Molyneux studied sociology at the University of Essex and is now Professor of Sociology and Director of the Institute of the Americas, University College London. Her research, as well the influential distinction between gender needs and interests, deals with such subjects as society and development, poverty and social inequality, and gender and politics in Latin America. She is also a consultant to several United Nations organisations, as well as to Oxfam and other NGOs. As co-founder in 1979 of the noted magazine Feminist Review and an editor of the magazine Economy and Society, she is involved in the further development of debates on theory.

Molyneux was appointed Companion of the Order of St Michael and St George (CMG) in the 2023 New Year Honours for services to international development and UK-Latin America relations. She is a member of the editorial advisory board for the website EXPeditions.

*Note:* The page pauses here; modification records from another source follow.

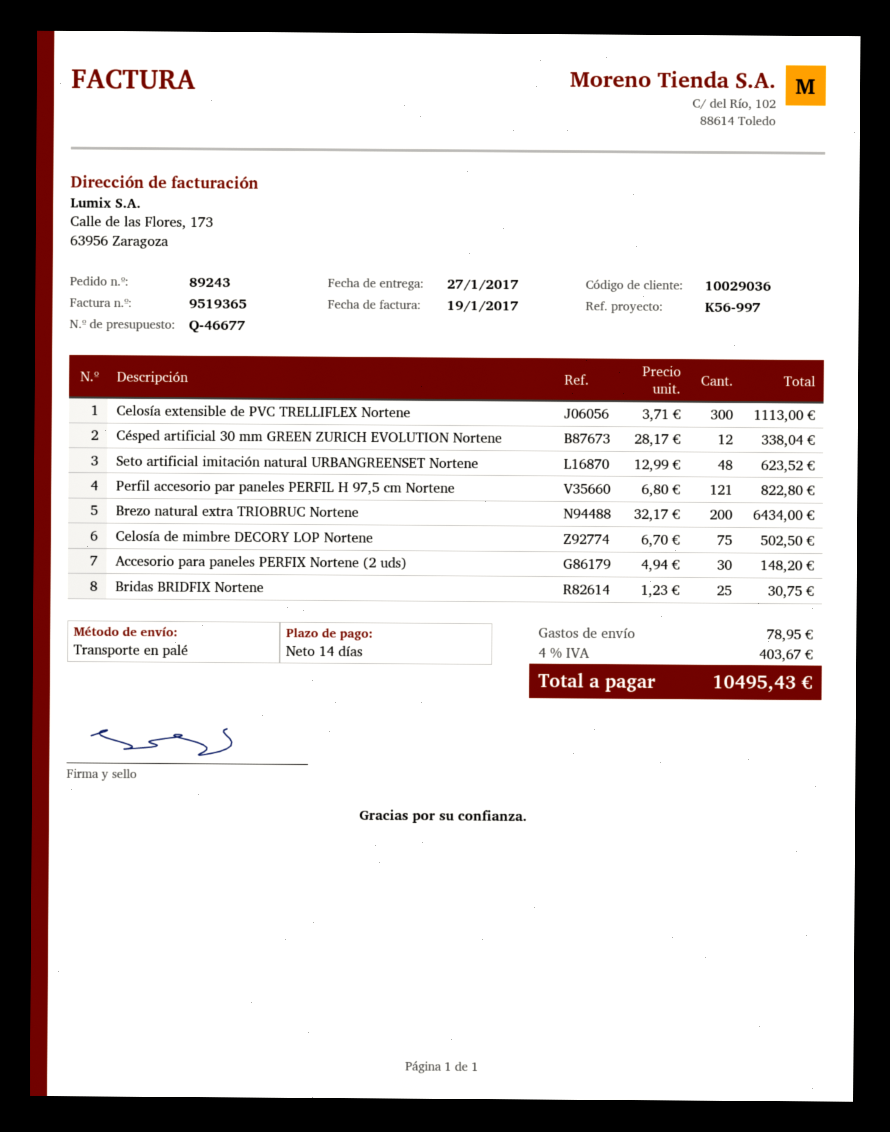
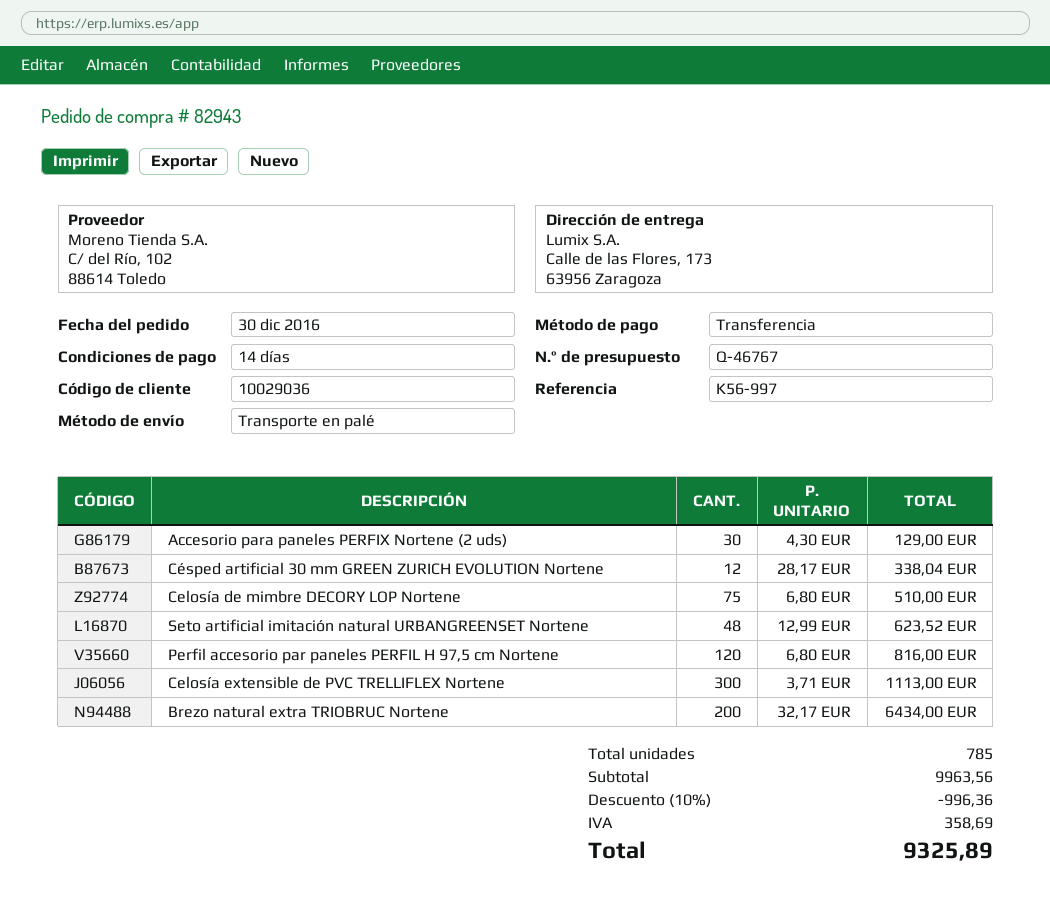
quote number: Q-46677 -> Q-46767
order number: 89243 -> 82943
Perfil accesorio par paneles PERFIL H 97,5 cm Nortene: 121 x 6.80 = 822.80 -> 120 x 6.80 = 816.00
Celosía de mimbre DECORY LOP Nortene: 75 x 6.70 = 502.50 -> 75 x 6.80 = 510.00
Accesorio para paneles PERFIX Nortene (2 uds): 30 x 4.94 = 148.20 -> 30 x 4.30 = 129.00
Bridas BRIDFIX Nortene: 25 x 1.23 = 30.75 -> none
discount: none -> 10% = 996.36
shipping: 78.95 -> none
tax: 403.67 -> 358.69
total: 10495.43 -> 9325.89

Molyneux was married to Fred Halliday, with whom she has a son, Alex.

== Publications ==
Molyneux has written extensively in the fields of political sociology and gender and development studies. She is the author among others of:

- Women's Movements in International Perspective (ILAS/Palgrave) 2000
- Change and Continuity in Social Protection in Latin America:Mothers at the Service of the State? (UNRISD) 2007

She has co-authored:
- Doing the Rights Thing (with Sian Lazar)(ITDG) 2003
- The Ethiopian Revolution NLB/Verso 1980 (with Fred Halliday)

She is co-editor of:
- Hidden Histories of Gender and the State in Latin America (2000) Duke UP
- Gender Justice, Development and Rights 2003 (OUP)
- Gender and Democracy in Latin America (Palgrave 2002)
- The Politics of Rights: Dilemmas of Feminist Praxis (2009)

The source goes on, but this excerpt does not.